A coucher dehors, tome 1
Titre : A coucher dehors
Série : A coucher dehors, volume 1/2
Scénariste : Aurélien Ducoudray
Dessinateur : Anlor
Editeur : Grand Angle
Date de publication : 2016 (septembre)
Synopsis : La Merguez, un grand brûlé, Prie-Dieu, un croyant pratiquant trois religions à la fois, et Amédée, vieil alcoolique mystérieux. Trois SDF survivant tant bien que mal sous les ponts de la capitale, une vieille cabine téléphonique en guise de chapelle. La saison estivale approchant, les clochards doivent laisser la place aux touristes. Embarqués de force loin de Paris, ces trois compères sont sauvés de justesse du fourgon bleu et de la pauvreté par un notaire. Amédée se trouve être le dernier descendant d’une tante éloignée. Le voilà qui hérite d’une maison mais à une condition : devenir le tuteur de Nicolas, un adolescent trisomique obnubilé par Youri Gagarine.
Alors comme ça, vous priez les trois religions ? C’est possible, ça ?
C’est mon pote, Prie-Dieu ! Juif par son père, arabe par sa mère et né à Lourdes ! Tu crois qu’il a le choix ?
Au scénario, nous retrouvons Aurélien Ducouray, un habitué des sujets sensibles. Ancien journaliste spécialisé dans les documentaires, il écrit maintenant des bandes-dessinées aux thèmes poignants. Anlor s’occupe quant à elle des dessins. Ancienne réalisatrice de court-métrage, elle s’associe avec Aurélien dans Amère Russie pour nous livrer une histoire criante de vérité à propos de la guerre en Tchétchénie. Ce duo de choc signe ici pour une seconde aventure, à notre plus grand bonheur. Le tandem est désormais bien rodé. Les émotions saisissantes esquissées par Anlor entrent en symbiose avec la plume journalistique d’Aurélien. La couverture, déjà, attire l’œil, ça fleure bon la poésie façon Verlaine.

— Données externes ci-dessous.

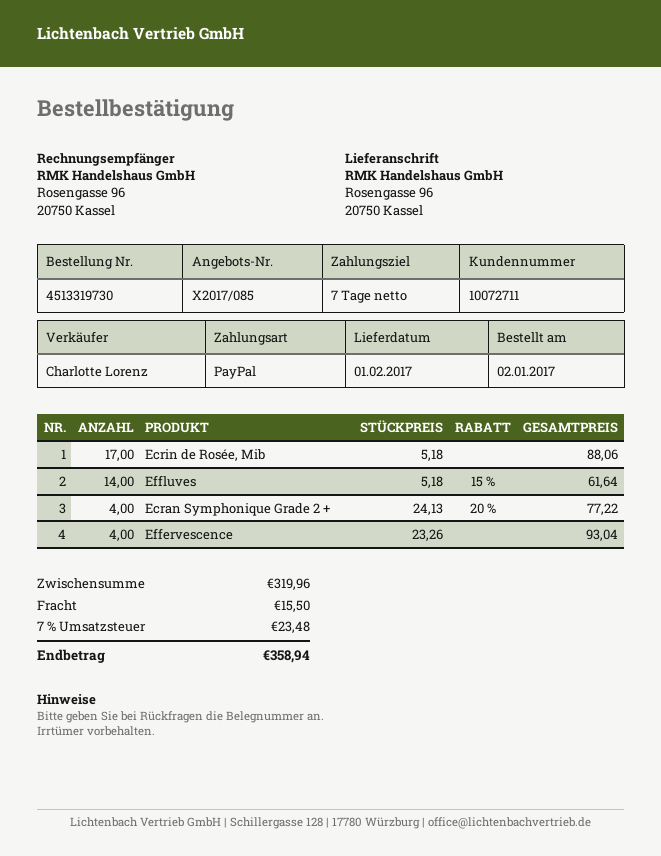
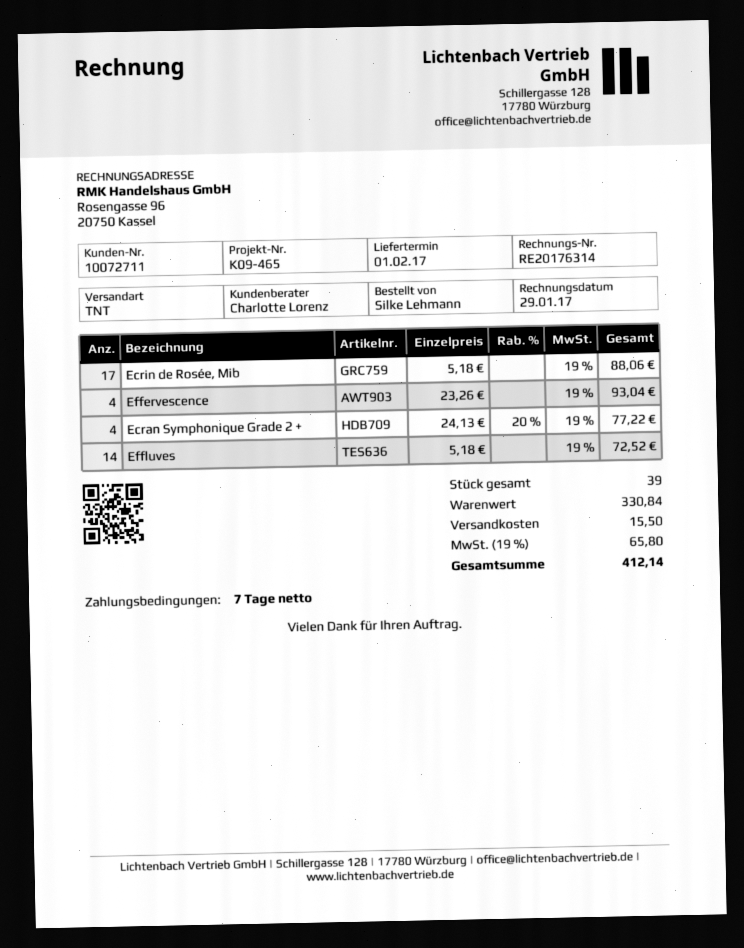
Effluves: 14 x 5.18 - 15% = 61.64 -> 14 x 5.18 = 72.52
subtotal: 319.96 -> 330.84
tax: 7% = 23.48 -> 19% = 65.80
total: 358.94 -> 412.14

Deux yeux ne suffisent pas à embrasser la ribambelle de détails qui s’offre à nous et on se surprend à observer avec délice la même page pendant de longues minutes. Entre la barbe naissante de Nicolas, éternel enfant dont le corps ne cesse de grandir, les cicatrices de La Merguez et l’arbre généalogique aux allures de reliques, on ne sait où poser le regard tellement les éléments fourmillent à chaque case. À chaque page tournée, on en prend plein les mirettes ! Au-delà du dessin, ce sont surtout les jeux de mots qui marquent l’esprit. Le personnage d’Amédée fait irrésistiblement penser au capitaine Haddock avec ses expressions alambiquées. On ne peut que se délecter d’un langage aux images abracadabrantes. Cette touche d’humour se marie fort bien avec les deux sujets choisis : la mendicité et le handicap. Deux thème complexes avec lesquels il serait facile de tomber dans le pathétique mais Aurélien Ducouray et Anlor trouvent le ton juste pour les aborder tout simplement, loin de tout préjugé.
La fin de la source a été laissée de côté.